Прадедушка старательно откашлялся и в самом деле запел:
Поросенок для красы,
Для красы, для красы
На ремешке носил часы
С секундной стрелкой даже.
И возле бойни всякий раз,
Всякий раз, всякий раз
Он проверял, который час,
И хрюкал очень важно.
Он думал: «Как придет пора,
Придет пора, придет пора
Мне помереть от топора,
Взгляну я напоследок,
Как растопырили часы
Свои усы, свои усы,
Свои усы, свои усы
Из серебристых стрелок».
Но вот настал тот страшный миг,
Страшный миг, страшный миг,
Когда для превращенья в шпик
Он был на бойню стащен.
Мясник сказал: «У поросят…
У поросят?.. У поросят?!
И ремешок и циферблат?!
Ты, брат, не настоящий!»
И вот, подумать только, он —
Только он! Только он! —
Был из-за часиков спасён!
И ныне жив и весел.
Он не боится мясника,
Мясника, мясника,
Пьет в день три литра молока
И прибавляет в весе.
Повторы этой песенки, которые раньше, наверно, подхватывали все хором, я пел вместе с прадедушкой, и, несмотря на его хрипловатый голос, получилось совсем неплохо. Я изо всех сил захлопал в ладоши. И вдруг за дверью тоже кто-то захлопал. Мы с прадедушкой с удивлением обернулись.
— Эту песню я знаю, — сказала Верховная бабушка, входя в комнату. — Здорово вы ее спели! А ты, отец, оказывается, еще моложе, чем я думала. — Но тут же добавила: — Надеюсь, этот поросёнок не имеет отношения к героям?
— Да как же, Маргарита, — возмутился Старый, — конечно, имеет! В таком безнадежном положении он сохраняет юмор и присутствие духа!
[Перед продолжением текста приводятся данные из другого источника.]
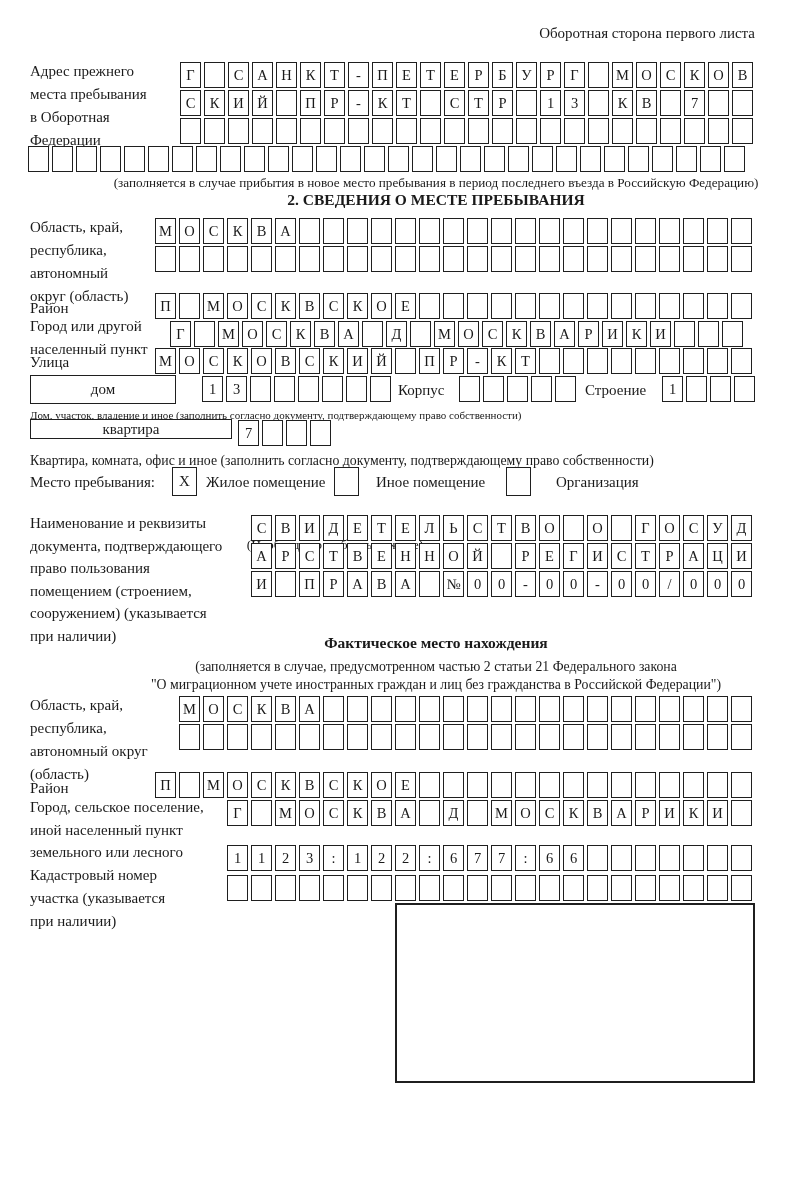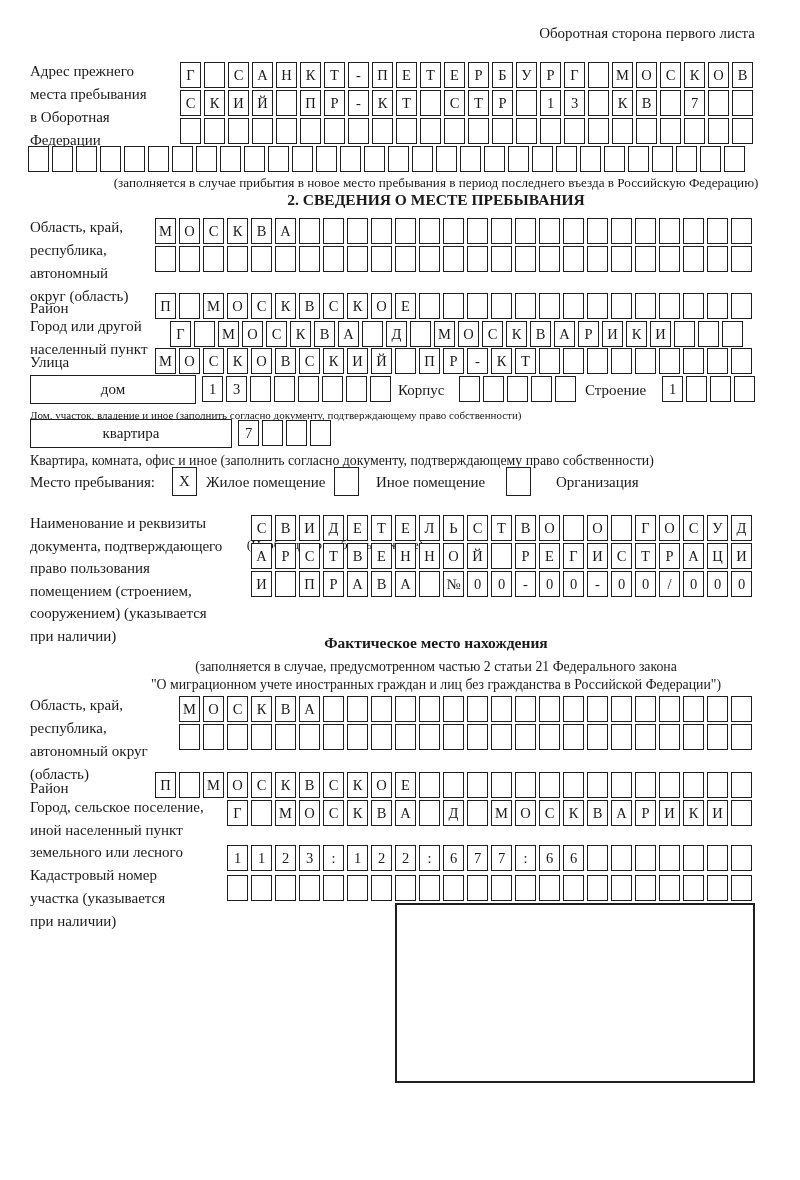--- a/index.html
+++ b/index.html
@@ -298,7 +298,7 @@
       <span class="cell"></span>
     </div>
 
-  <div class="abs wbox" style="left:30px;top:375px;width:166px;height:29px;">дом</div>
+  <div class="abs wbox" style="left:30px;top:375px;width:146px;height:29px;">дом</div>
   <div class="abs row" style="left:202px;top:376px;">
       <span class="cell">1</span>
       <span class="cell">3</span>

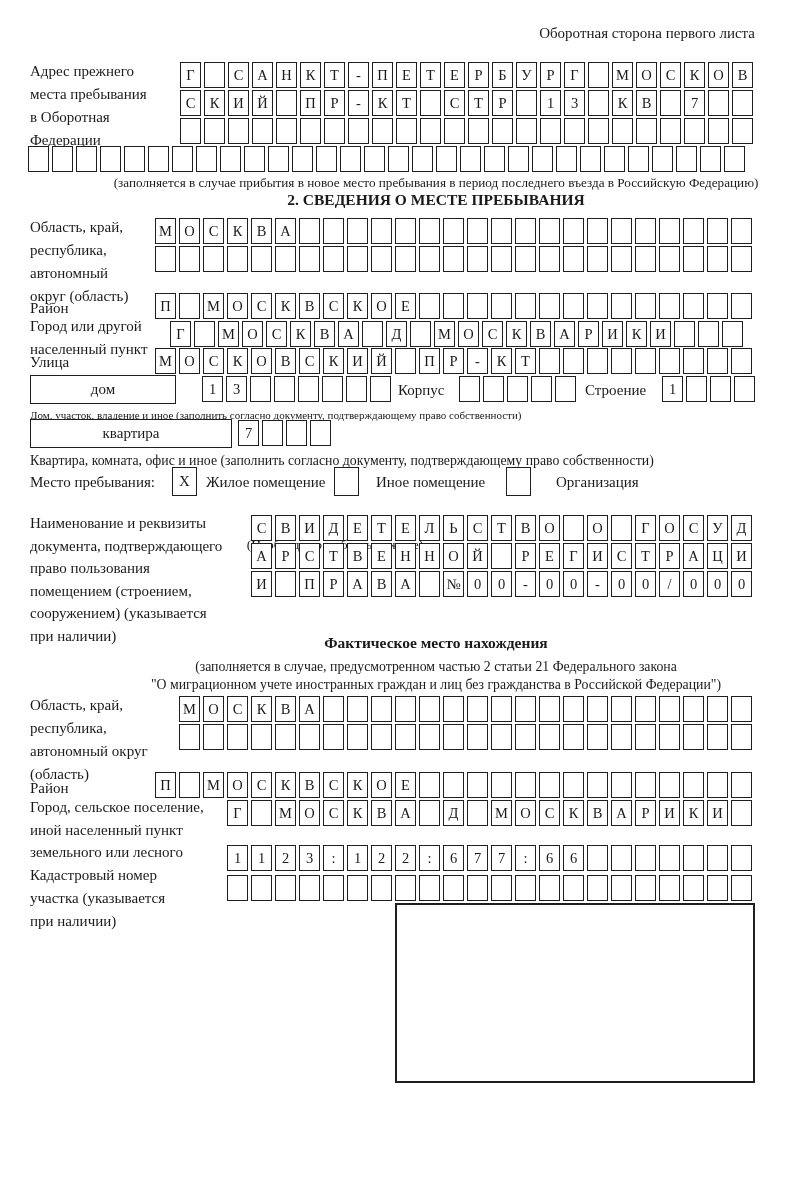--- a/index.html
+++ b/index.html
@@ -326,7 +326,7 @@
     </div>
   <div class="abs note" style="left:30px;top:407px;font-size:11px;">Дом, участок, владение и иное (заполнить согласно документу, подтверждающему право собственности)</div>
 
-  <div class="abs wbox" style="left:30px;top:419px;width:202px;height:29px;">квартира</div>
+  <div class="abs wbox" style="left:30px;top:419px;width:202px;height:20px;">квартира</div>
   <div class="abs row" style="left:238px;top:420px;">
       <span class="cell">7</span>
       <span class="cell"></span>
Даже на бойню отправляется при часах! Значит, у него храброе сердце!
Больше мы в этот вечер не говорили о героях. Хромая и ковыляя, спустились мы, Старый и Малый, вслед за Верховной бабушкой на нижний этаж, и вид у нас был при этом совсем не геройский. И только на последних ступеньках лестницы прадедушка, тяжело опираясь на мое плечо, проговорил, словно рассуждая сам с собой:
— В сущности, героический поступок, видно, всегда серьезен. Юмор висельника — это преодоление страха. Настоящий смех приходит потом, когда все позади. Или когда рассказывают о подвиге…
Мы сели на свои места за столом, на котором уже стояли миски с дымящимся супом.
За ужином Верховная бабушка была так внимательна к прадедушке, что я снова вспомнил об утреннем визите врача, который хотели от меня утаить.
Только позже, уже в постели, мне пришло в голову, что, наверно, прадедушка потому и читал сегодня такие веселые стихи и рассказы, что хотел скрыть от меня, как серьёзно обстоит с ним дело. И я стал молиться, хотя никогда этого не делал: «Господи, пусть будет что угодно, только сохрани мне прадедушку хоть на несколько лет!»